Digg’s attempt to weed out posts containing the algorithm turned into an endless game of Whack-A-Mole, despite the fact that Digg faced legal action from the AACS if they didn’t get the stories removed – action that could get Digg shut down. But Digg users (or at least a subset of them) apparently cared more about getting the algorithm widely published than they did about Digg getting nailed. Eventually, Digg creators threw up their hands.

“You’d rather see Digg go down fighting than bow down to a bigger company. We hear you, and effective immediately we won’t delete stories or comments containing the code and will deal with whatever the consequences might be,” [Digg’s Kevin] Rose wrote … If we lose, then what the hell, at least we died trying.

Looks like Google and WordPress.com may also be busting similar takedown moves.

When you bake user-generated content features into your site, you stand the risk of users posting content that could be threatening to your very existence. So which way do you go? Allow the public to speak through the megaphone you built just for them? Or protect yourself? I think this could set a very bad precedent for traditional publications just now warming to the power of UGC.

Music: Lou Reed and John Cale :: Nobody But You

Good News

What’s going on? Two chunks of good news for humans in one day?

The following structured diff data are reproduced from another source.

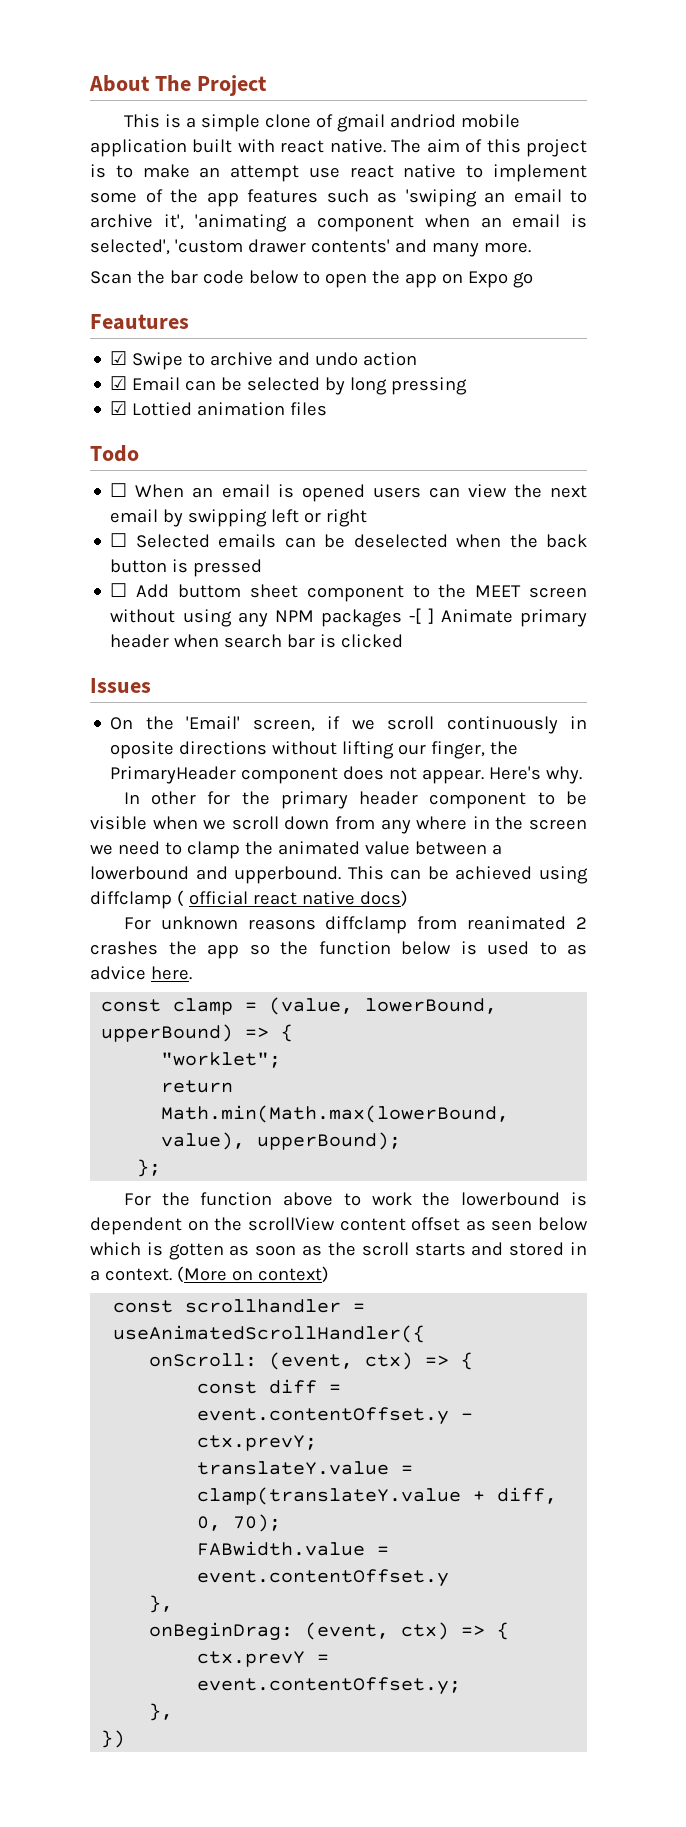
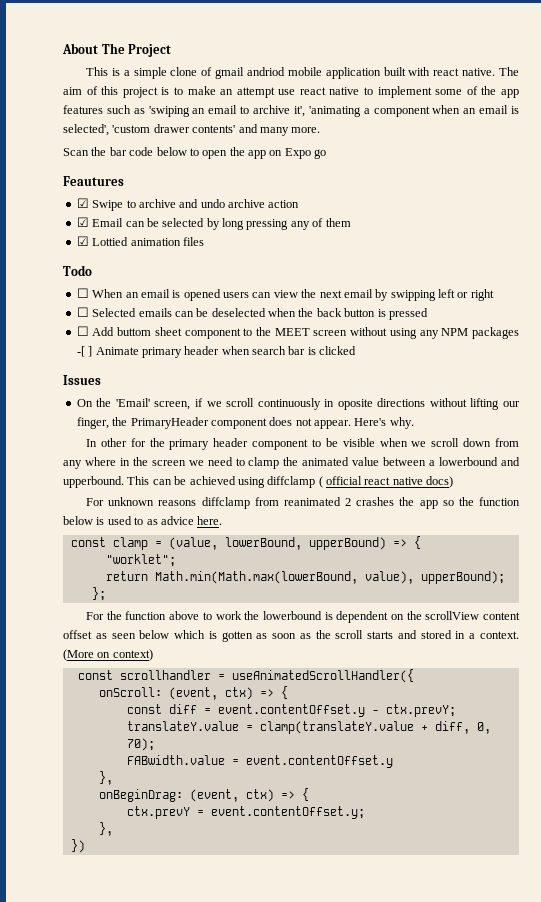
- ☑ Swipe to archive and undo action
+ ☑ Swipe to archive and undo archive action
- ☑ Email can be selected by long pressing
+ ☑ Email can be selected by long pressing any of them

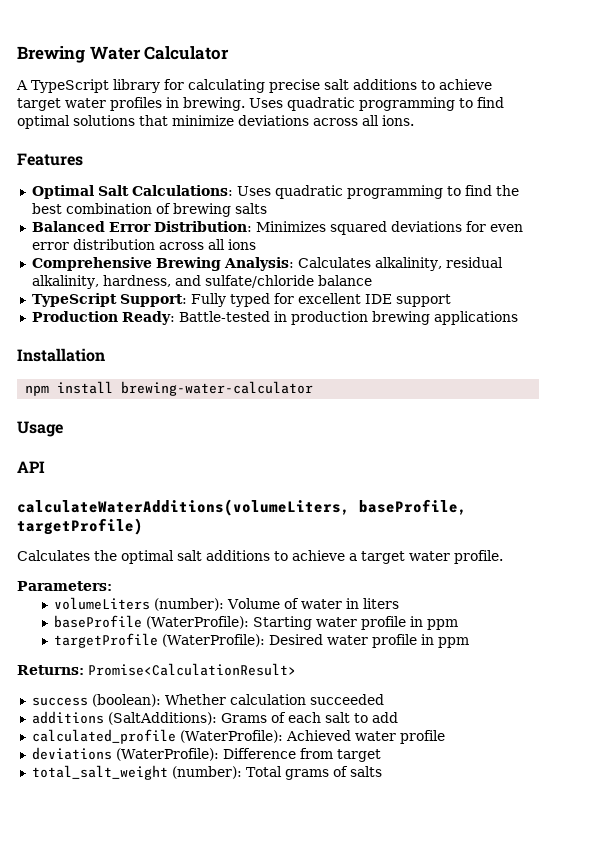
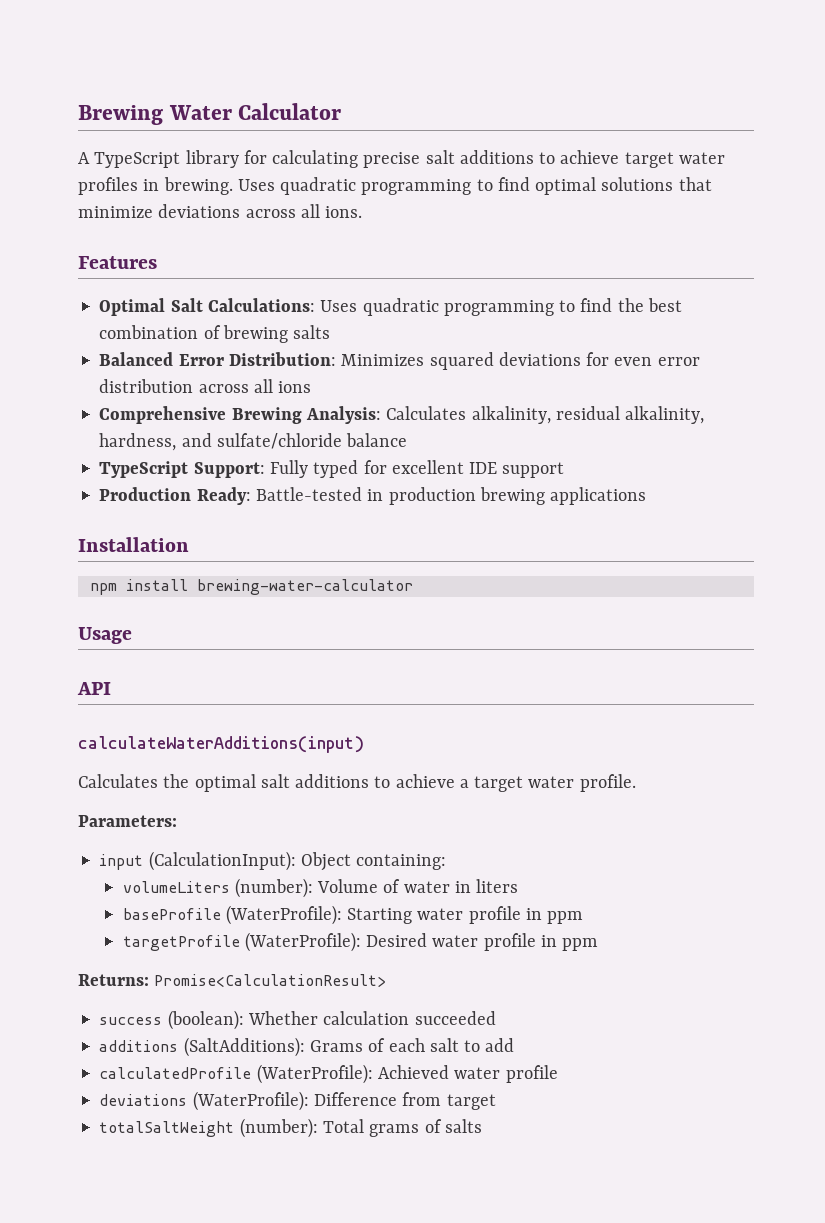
- calculateWaterAdditions(volumeLiters, baseProfile, targetProfile)
+ calculateWaterAdditions(input)
+ input (CalculationInput): Object containing:
- calculated_profile (WaterProfile): Achieved water profile
+ calculatedProfile (WaterProfile): Achieved water profile
- total_salt_weight (number): Total grams of salts
+ totalSaltWeight (number): Total grams of salts

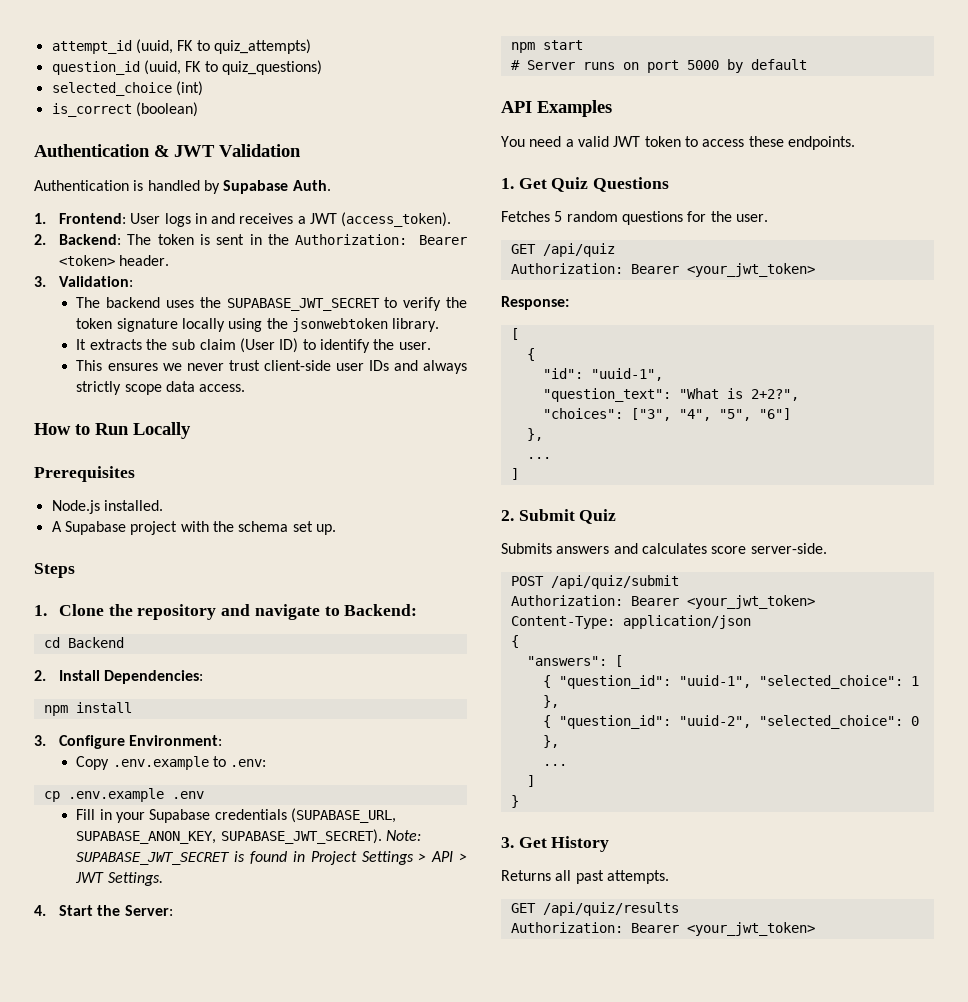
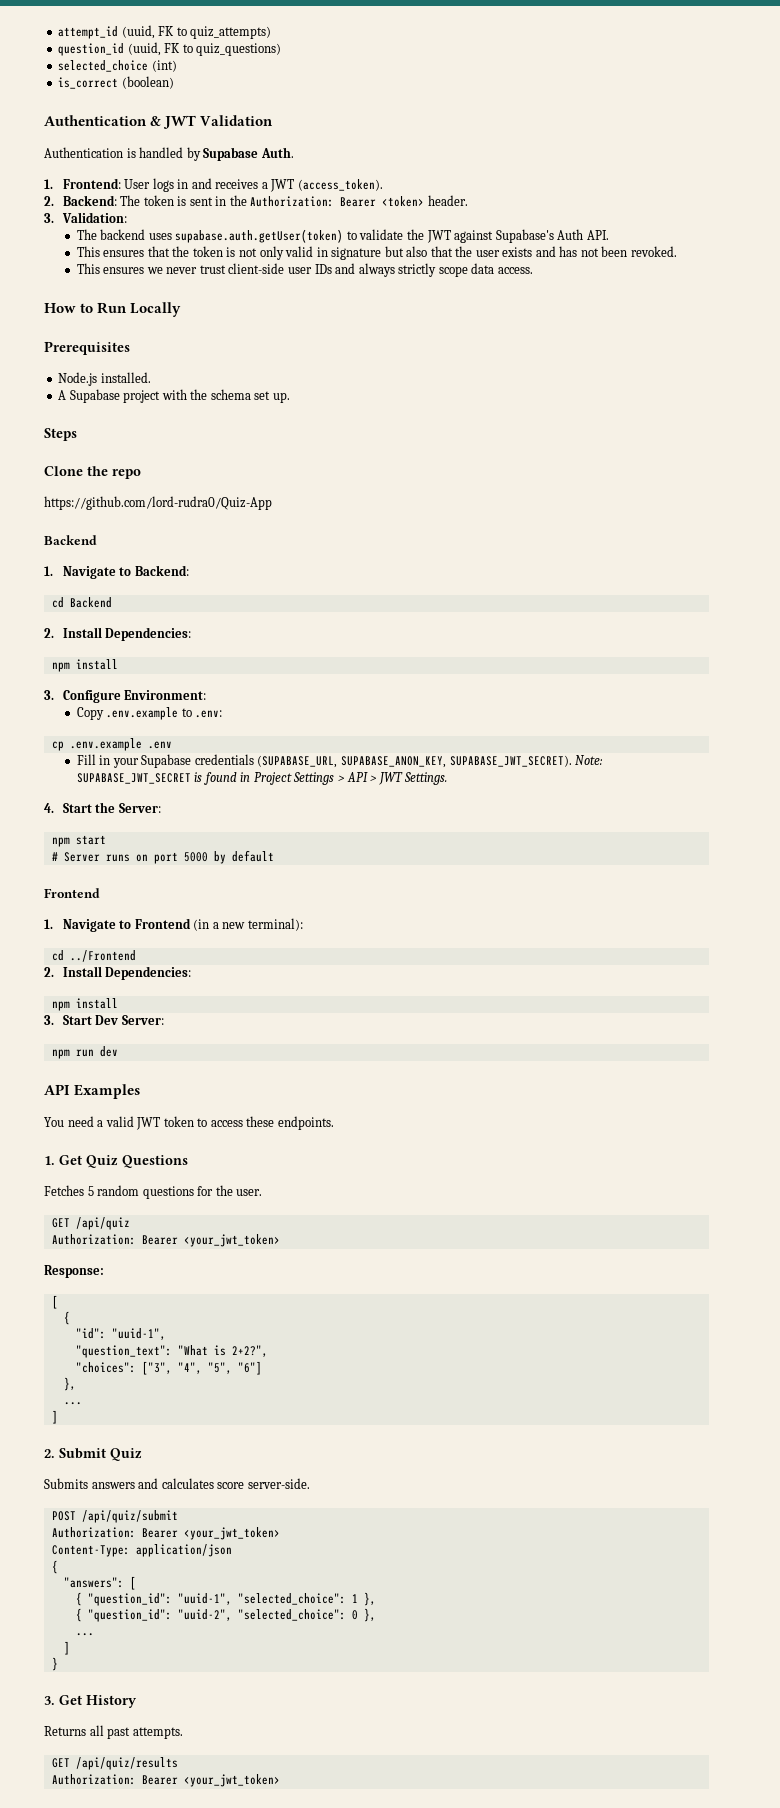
- The backend uses the SUPABASE_JWT_SECRET to verify the token signature locally using the jsonwebtoken library.
- It extracts the sub claim (User ID) to identify the user.
+ The backend uses supabase.auth.getUser(token) to validate the JWT against Supabase's Auth API.
+ This ensures that the token is not only valid in signature but also that the user exists and has not been revoked.
- 1. Clone the repository and navigate to Backend:
+ Clone the repo
+ https://github.com/lord-rudra0/Quiz-App
+ Backend
+ 1. Navigate to Backend:
  # Server runs on port 5000 by default
+ Frontend
+ 1. Navigate to Frontend (in a new terminal):
+ cd ../Frontend
+ 2. Install Dependencies:
+ npm install
+ 3. Start Dev Server:
+ npm run dev

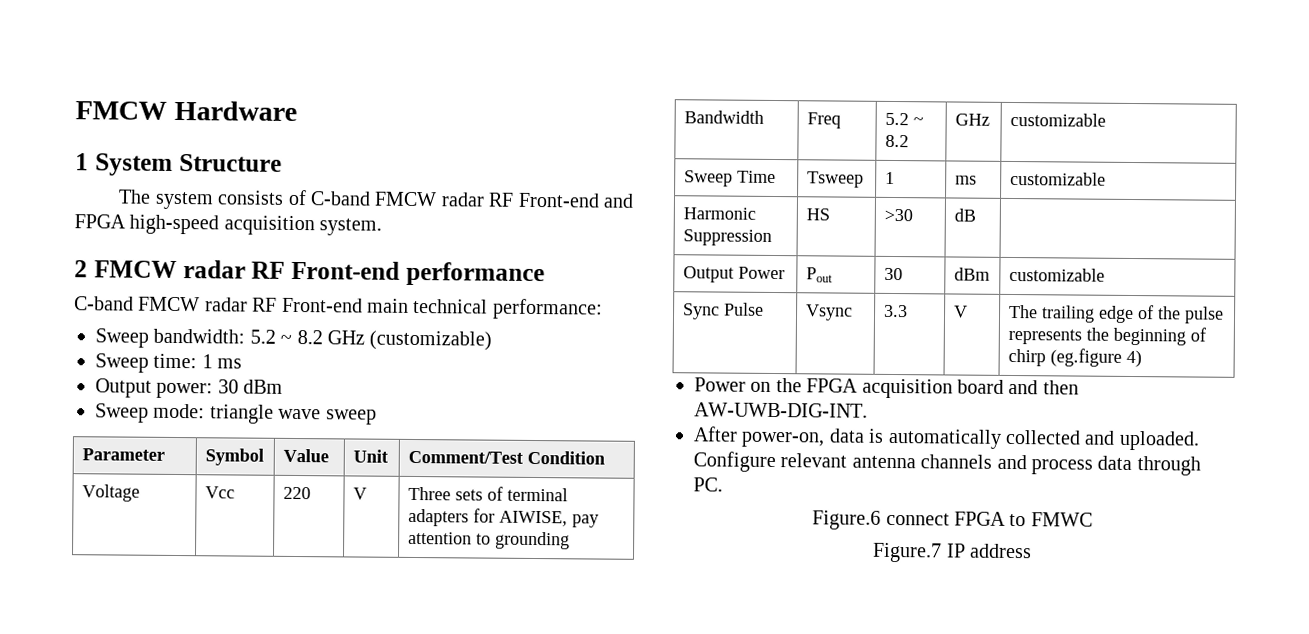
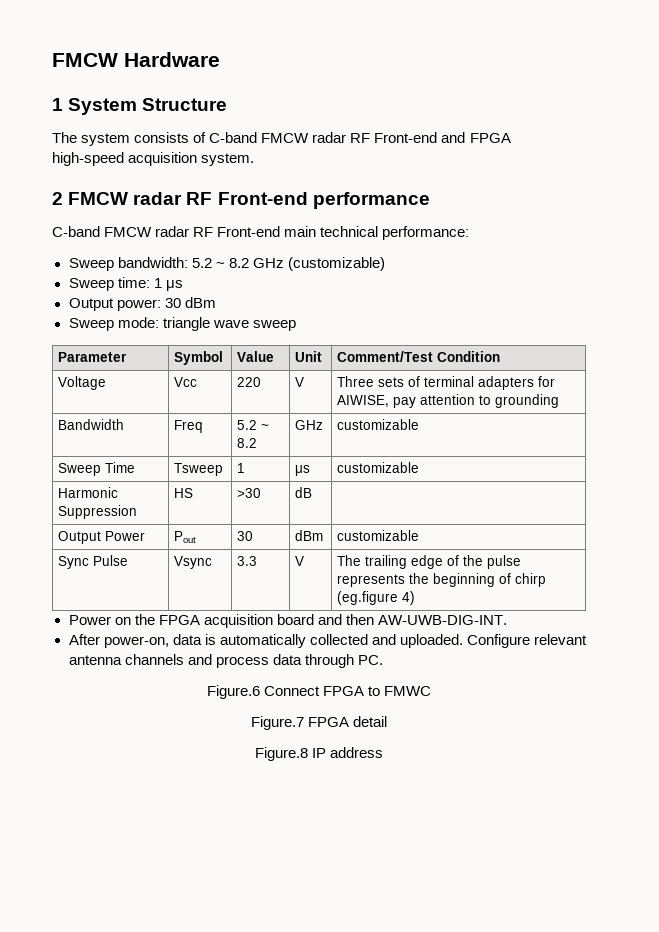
- Sweep time: 1 ms
+ Sweep time: 1 μs
- Sweep Time | Tsweep | 1 | ms | customizable
+ Sweep Time | Tsweep | 1 | μs | customizable
- Figure.6 connect FPGA to FMWC
+ Figure.6 Connect FPGA to FMWC
- Figure.7 IP address
+ Figure.7 FPGA detail
+ Figure.8 IP address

– The Supremes ruled 5/4 that, gee, the EPA does have a legal right to regulate C02 emissions after all. This all dates back to 1970, when the EPA got away with murder — on the technicality that carbon dioxide was not technically a pollutant. It may help melt glaciers and snuff out polar bears, but hey, it’s just a common gas, none of the EPA’s bidnis. No longer.

– Non-DRM music from the EMI catalog will soon become available through iTunes. Not only will it be unprotected and playable on non-Apple hardware, it’ll be available as 256kbps AAC – far higher fidelity digital music than is currently commercially available. Apple wouldn’t be upping the bitrate if consumers weren’t demanding it; it’s heartening to know that users can tell the difference.

And there was much rejoicing, less gnashing of teeth.